Problem :: Retype each line of the material below word for word; pictures stay out.

Content starts

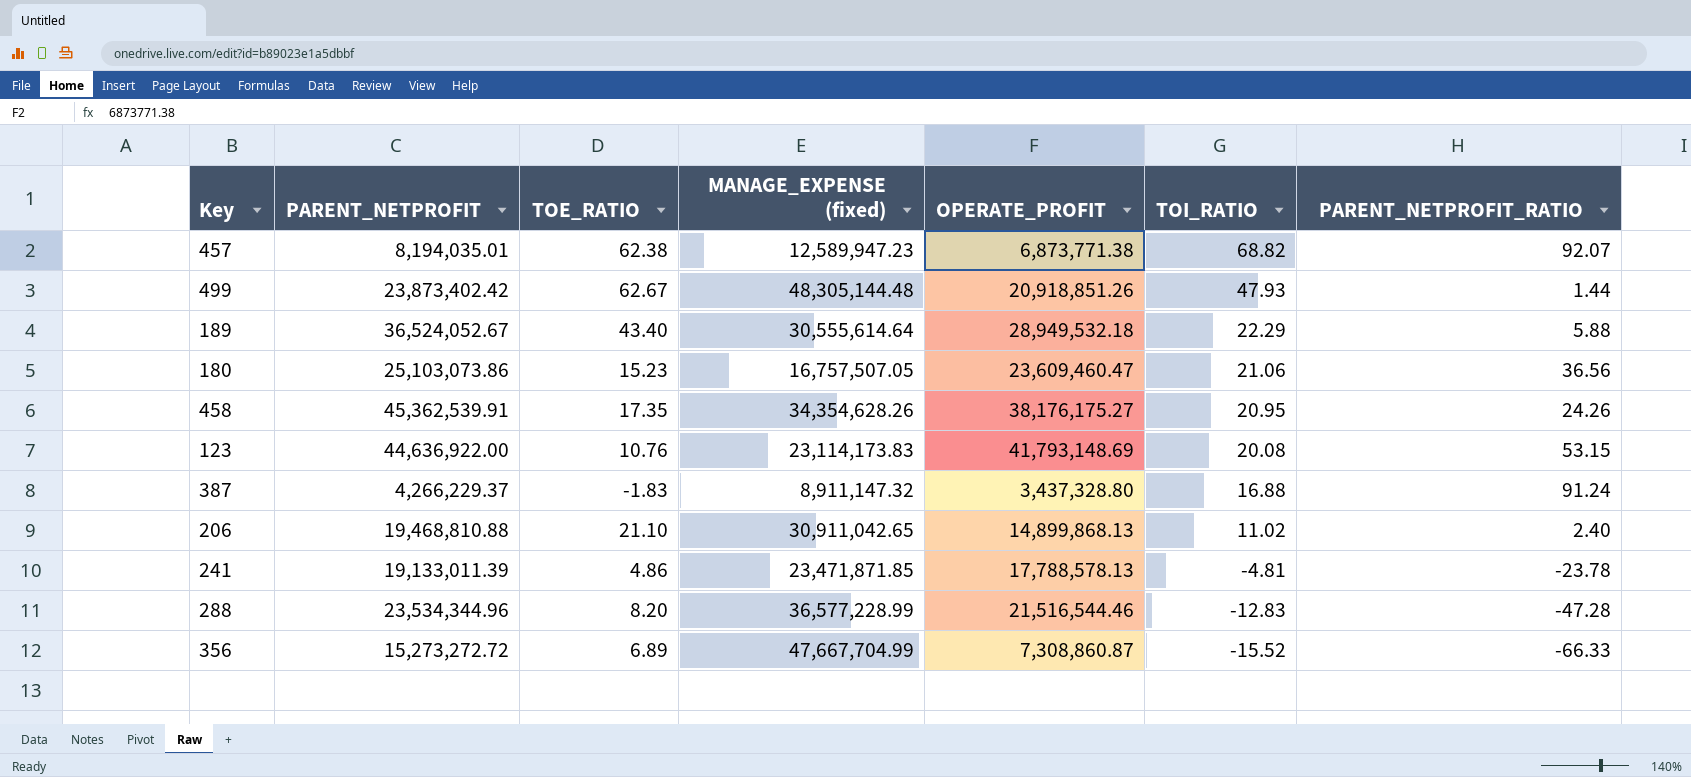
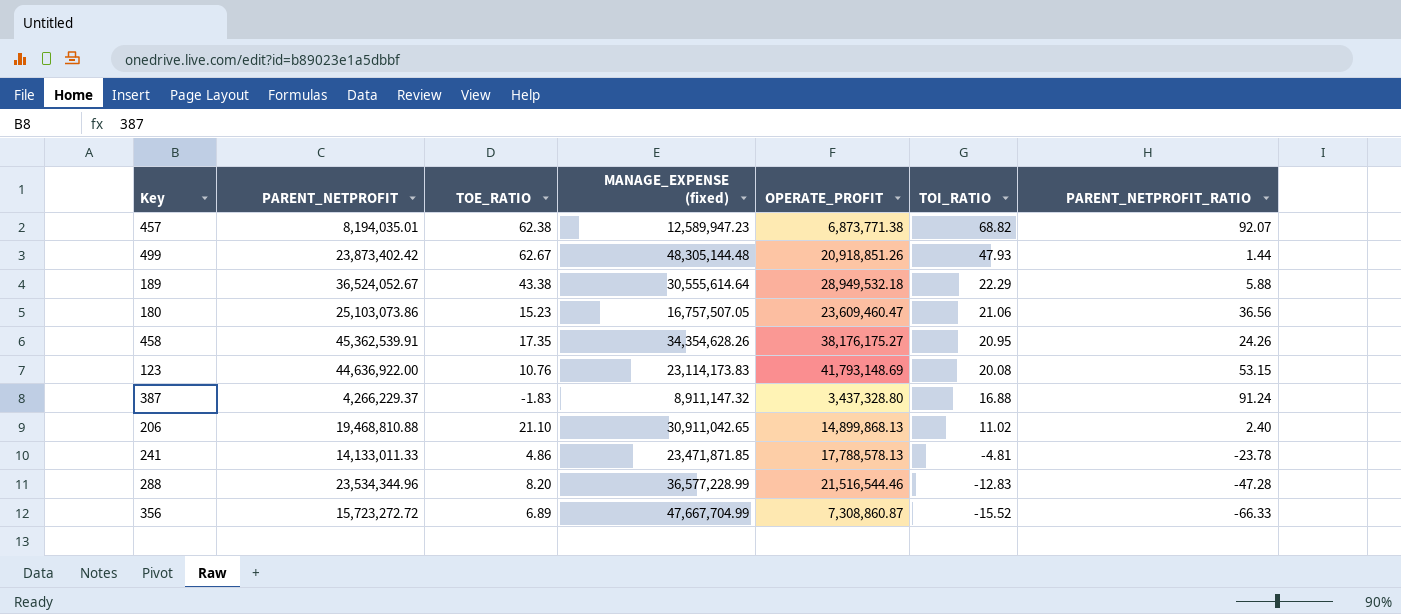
189 | TOE_RATIO: 43.40 -> 43.38
241 | PARENT_NETPROFIT: 19,133,011.39 -> 14,133,011.33
356 | PARENT_NETPROFIT: 15,273,272.72 -> 15,723,272.72

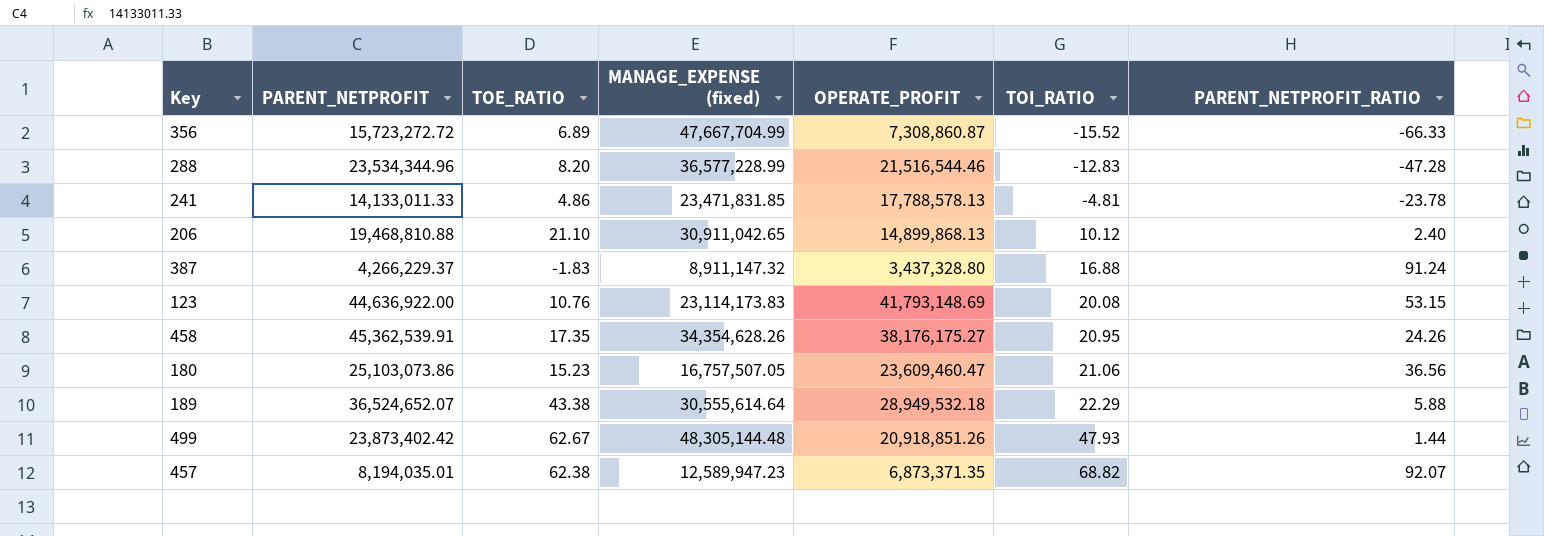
row order: TOI_RATIO descending -> TOI_RATIO ascending
241 | MANAGE_EXPENSE (fixed): 23,471,871.85 -> 23,471,831.85
206 | TOI_RATIO: 11.02 -> 10.12
189 | PARENT_NETPROFIT: 36,524,052.67 -> 36,524,652.07
457 | OPERATE_PROFIT: 6,873,771.38 -> 6,873,371.35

Content ends

Answer for this exercise ::
189 | TOE_RATIO: 43.40 -> 43.38
241 | PARENT_NETPROFIT: 19,133,011.39 -> 14,133,011.33
356 | PARENT_NETPROFIT: 15,273,272.72 -> 15,723,272.72

row order: TOI_RATIO descending -> TOI_RATIO ascending
241 | MANAGE_EXPENSE (fixed): 23,471,871.85 -> 23,471,831.85
206 | TOI_RATIO: 11.02 -> 10.12
189 | PARENT_NETPROFIT: 36,524,052.67 -> 36,524,652.07
457 | OPERATE_PROFIT: 6,873,771.38 -> 6,873,371.35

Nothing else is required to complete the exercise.